• INFORMATION SUPPLIED
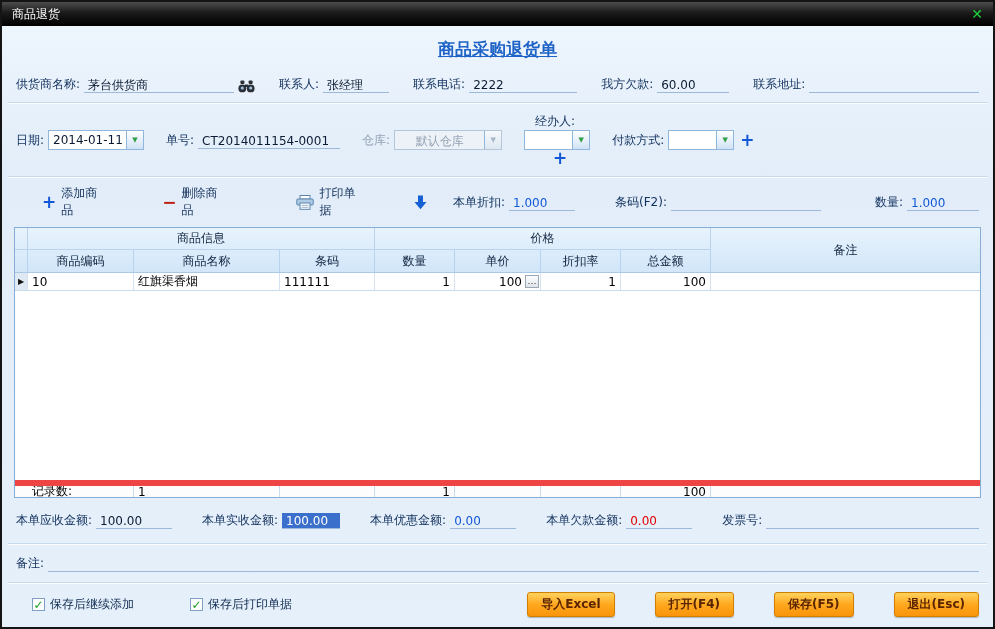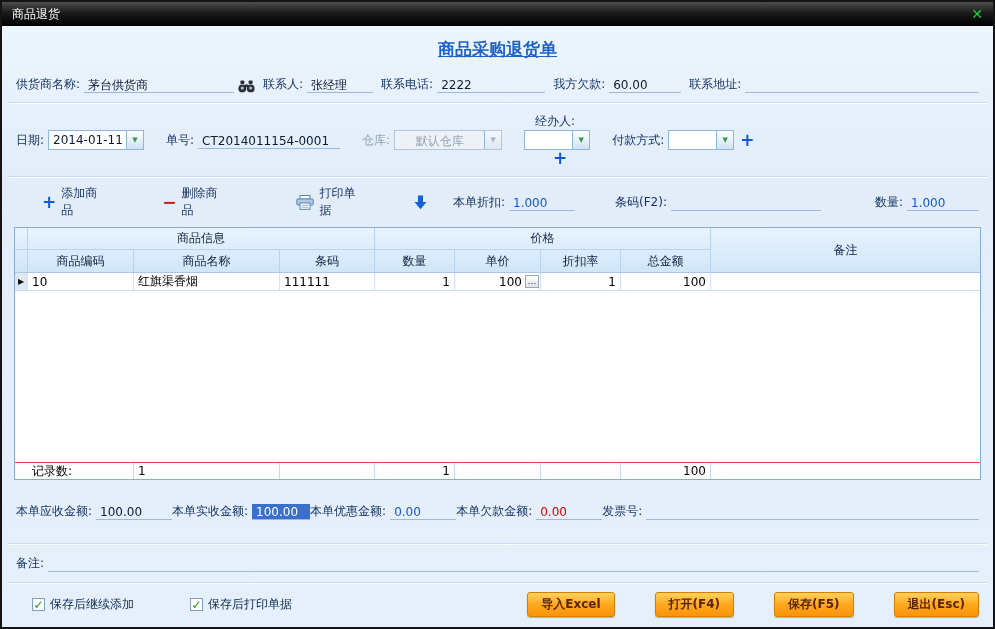--- a/index.html
+++ b/index.html
@@ -68,7 +68,7 @@
 
     <div class="doc-title">商品采购退货单</div>
 
-    <div class="row" style="gap:8px;">
+    <div class="row" style="gap:24px;">
       <span style="display:inline-flex;align-items:flex-end;">
         <span class="lbl">供货商名称:</span>
         <span class="uin" style="min-width:150px;">茅台供货商</span>

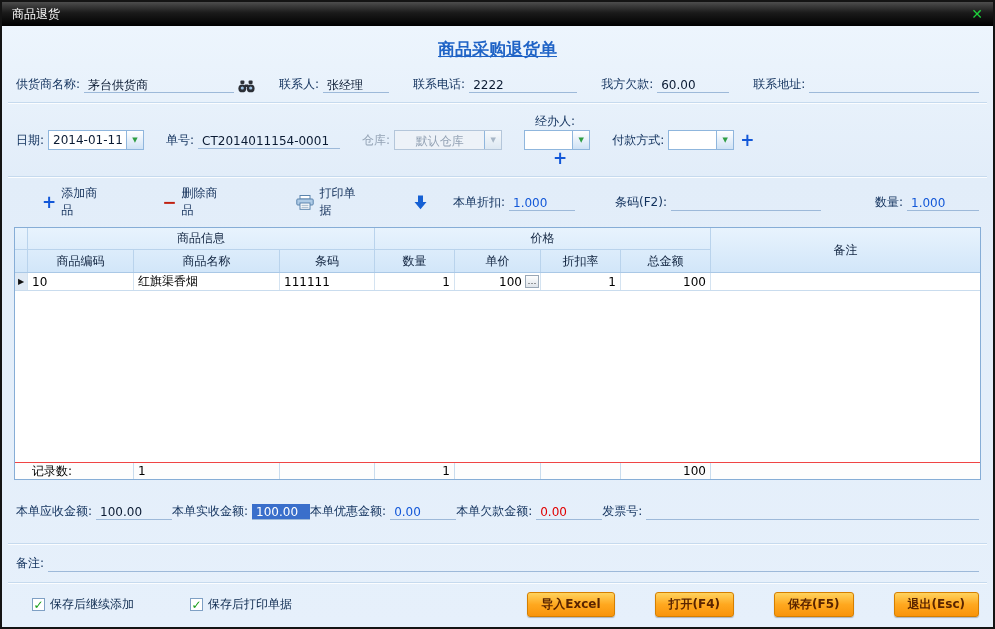--- a/index.html
+++ b/index.html
@@ -42,7 +42,7 @@
   .td.sel{background:#dfe9f4;justify-content:center;padding:0;font-size:8px;color:#111;}
   .ellip{width:14px;height:13px;margin-left:3px;border:1px solid #9aa7b5;background:linear-gradient(#fefefe,#dfe4ea);font-size:9px;line-height:9px;display:flex;align-items:center;justify-content:center;cursor:pointer;color:#333;}
   .tfill{flex:1;background:#fff;}
-  .tfoot{display:flex;height:17px;border-top:1px solid #ef4444;font-size:12px;color:#000;background:#fdfdfd;}
+  .tfoot{display:flex;height:17px;border-top:6px solid #ef4444;font-size:12px;color:#000;background:#fdfdfd;}
   .tfoot .td{border-right:1px solid #c9dcee;}
   
   .blue{color:#1257d8;}

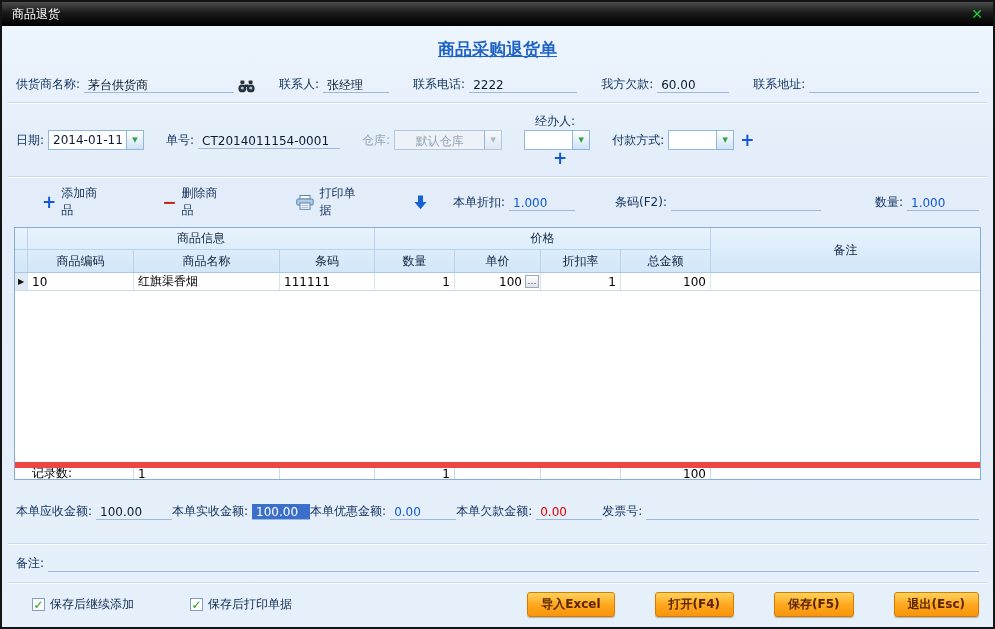--- a/index.html
+++ b/index.html
@@ -235,7 +235,7 @@
       </div>
     </div>
 
-    <div class="row" style="padding:23px 14px;">
+    <div class="row" style="padding:14px 14px;gap:30px;">
       <span style="display:inline-flex;align-items:flex-end;">
         <span class="lbl">本单应收金额:</span>
         <span class="uin" style="min-width:76px;">100.00</span>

• TASK REQUIREMENTS
Which lines of the listing contain the string "flex"? Copy every one of them.

• WRITTEN REPLY
       <span style="display:inline-flex;align-items:flex-end;">
   .ellip{width:14px;height:13px;margin-left:3px;border:1px solid #9aa7b5;background:linear-gradient(#fefefe,#dfe4ea);font-size:9px;line-height:9px;display:flex;align-items:center;justify-content:center;cursor:pointer;color:#333;}
   .tfill{flex:1;background:#fff;}
-  .tfoot{display:flex;height:17px;border-top:1px solid #ef4444;font-size:12px;color:#000;background:#fdfdfd;}
+  .tfoot{display:flex;height:17px;border-top:6px solid #ef4444;font-size:12px;color:#000;background:#fdfdfd;}
       <span style="display:inline-flex;align-items:flex-end;">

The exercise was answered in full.